From the first line of the data down to the line bearing "column W2 Bundle", output every line exactly and include no pictures.

[Provided records Boundary: Start]

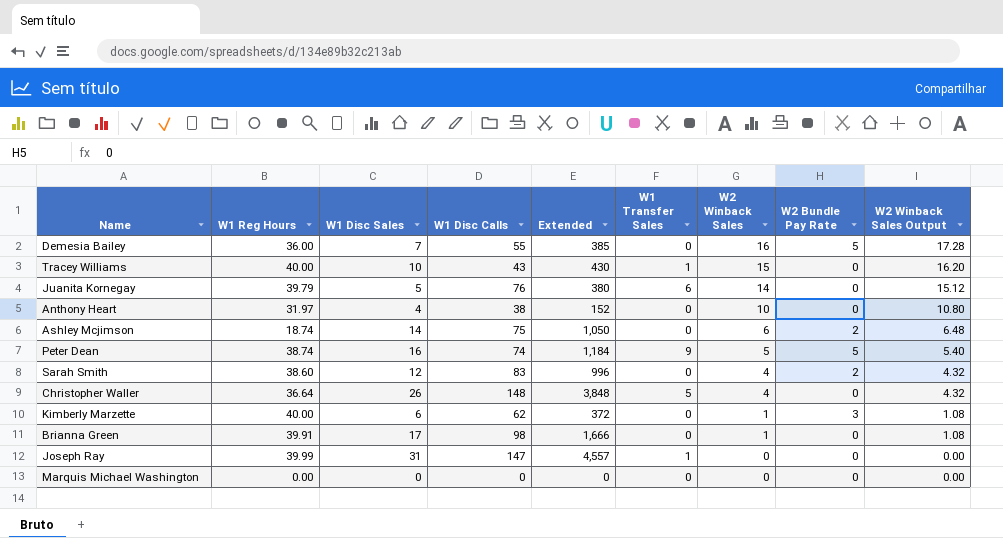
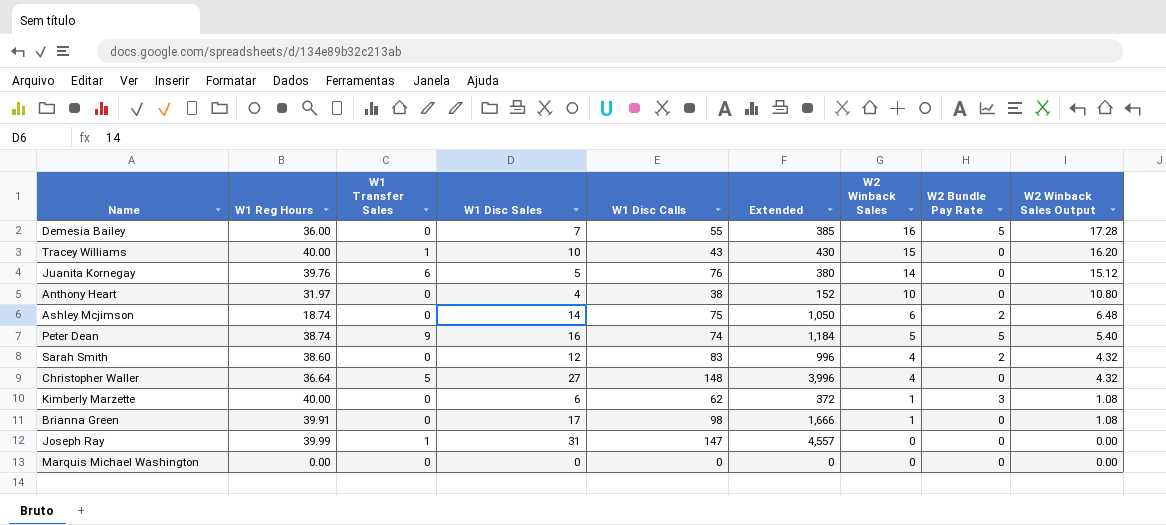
column W1 Transfer Sales | position: 6 -> 3
Juanita Kornegay | W1 Reg Hours: 39.79 -> 39.76
Christopher Waller | W1 Disc Sales: 26 -> 27
Christopher Waller | Extended: 3,848 -> 3,996

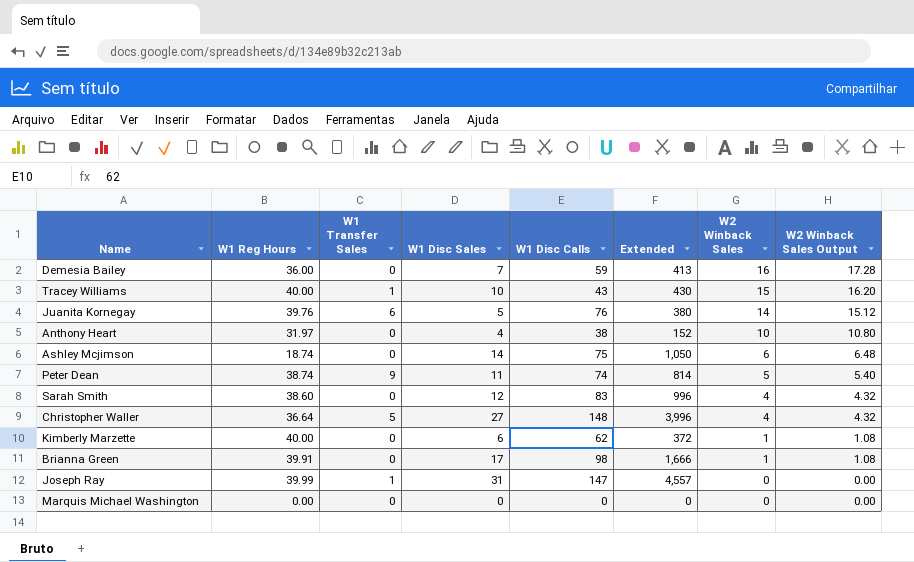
column W2 Bundle Pay Rate | position: 8 -> none
Demesia Bailey | W1 Disc Calls: 55 -> 59
Demesia Bailey | Extended: 385 -> 413
Peter Dean | W1 Disc Sales: 16 -> 11
Peter Dean | Extended: 1,184 -> 814

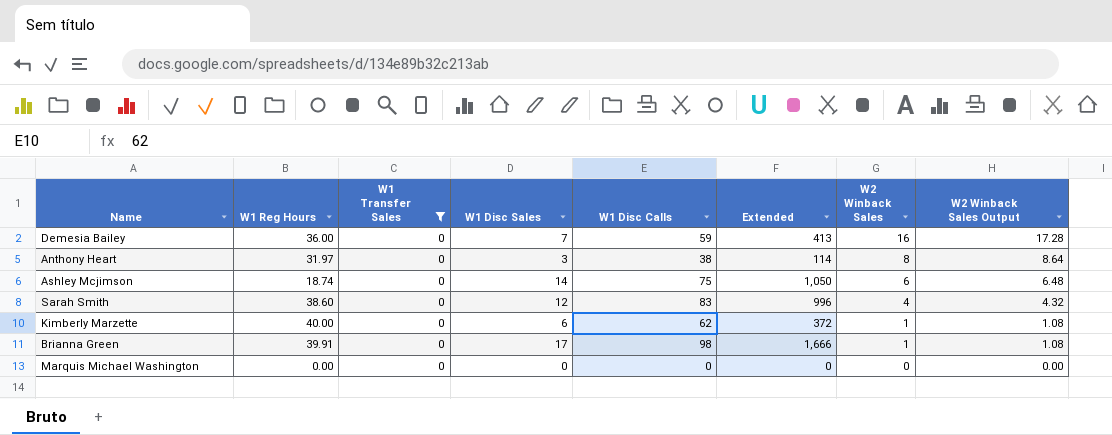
filter: none -> W1 Transfer Sales = 0
Anthony Heart | W1 Disc Sales: 4 -> 3
Anthony Heart | Extended: 152 -> 114
Anthony Heart | W2 Winback Sales: 10 -> 8
Anthony Heart | W2 Winback Sales Output: 10.80 -> 8.64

[Provided records Boundary: End]

→ **Output**
column W1 Transfer Sales | position: 6 -> 3
Juanita Kornegay | W1 Reg Hours: 39.79 -> 39.76
Christopher Waller | W1 Disc Sales: 26 -> 27
Christopher Waller | Extended: 3,848 -> 3,996

column W2 Bundle Pay Rate | position: 8 -> none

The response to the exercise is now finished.